Version difference data
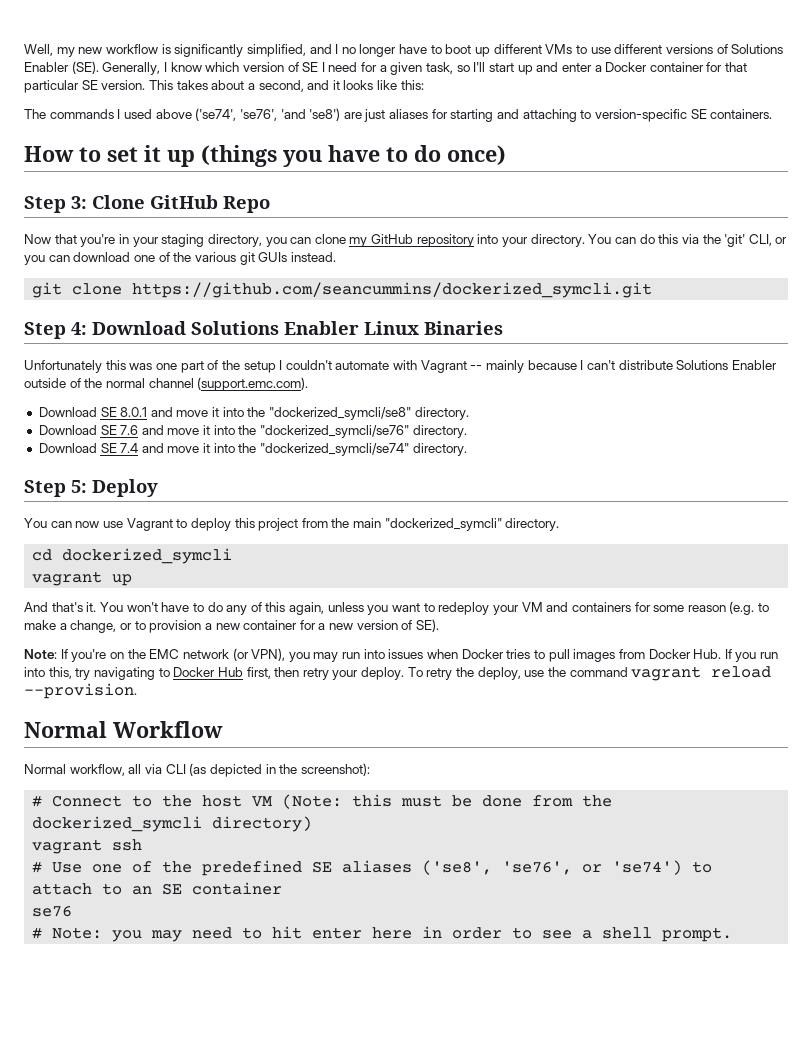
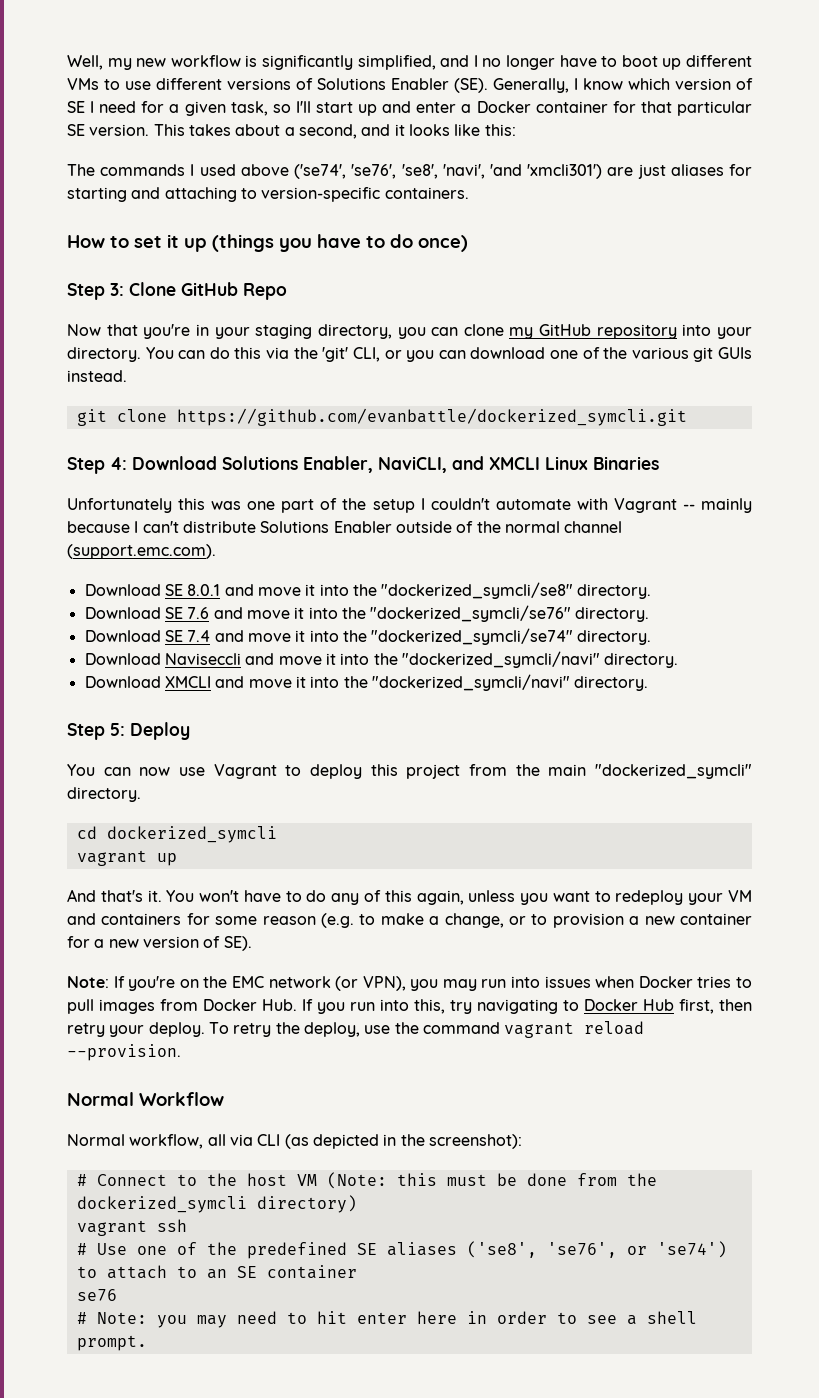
[280,108,341,121] 'and 'se8') -> [401,164,603,179] 'se8', 'navi', 'and 'xmcli301')
[690,109,707,119] SE -> (381, 194) none
[132,282,653,298] https://github.com/seancummins/dockerized_symcli.git -> [176,408,687,426] https://github.com/evanbattle/dockerized_symcli.git
[284,321,359,335] Enabler -> [303,456,540,473] Enabler, NaviCLI, and XMCLI
(467, 449) none -> [84,651,679,668] [84,674,649,691] // Download Naviseccli and move it into the "dockerized_symcli/navi" directory. // Download XMCLI and move it into the "dockerized_symcli/navi" directory.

# Assignment:
Nothing but the lines from the one with "[690,109,707,119] SE -> (381, 194) none" through the last line of the entries should be repeated, and those exactly.

# Solution to the exercise:
[690,109,707,119] SE -> (381, 194) none
[132,282,653,298] https://github.com/seancummins/dockerized_symcli.git -> [176,408,687,426] https://github.com/evanbattle/dockerized_symcli.git
[284,321,359,335] Enabler -> [303,456,540,473] Enabler, NaviCLI, and XMCLI
(467, 449) none -> [84,651,679,668] [84,674,649,691] // Download Naviseccli and move it into the "dockerized_symcli/navi" directory. // Download XMCLI and move it into the "dockerized_symcli/navi" directory.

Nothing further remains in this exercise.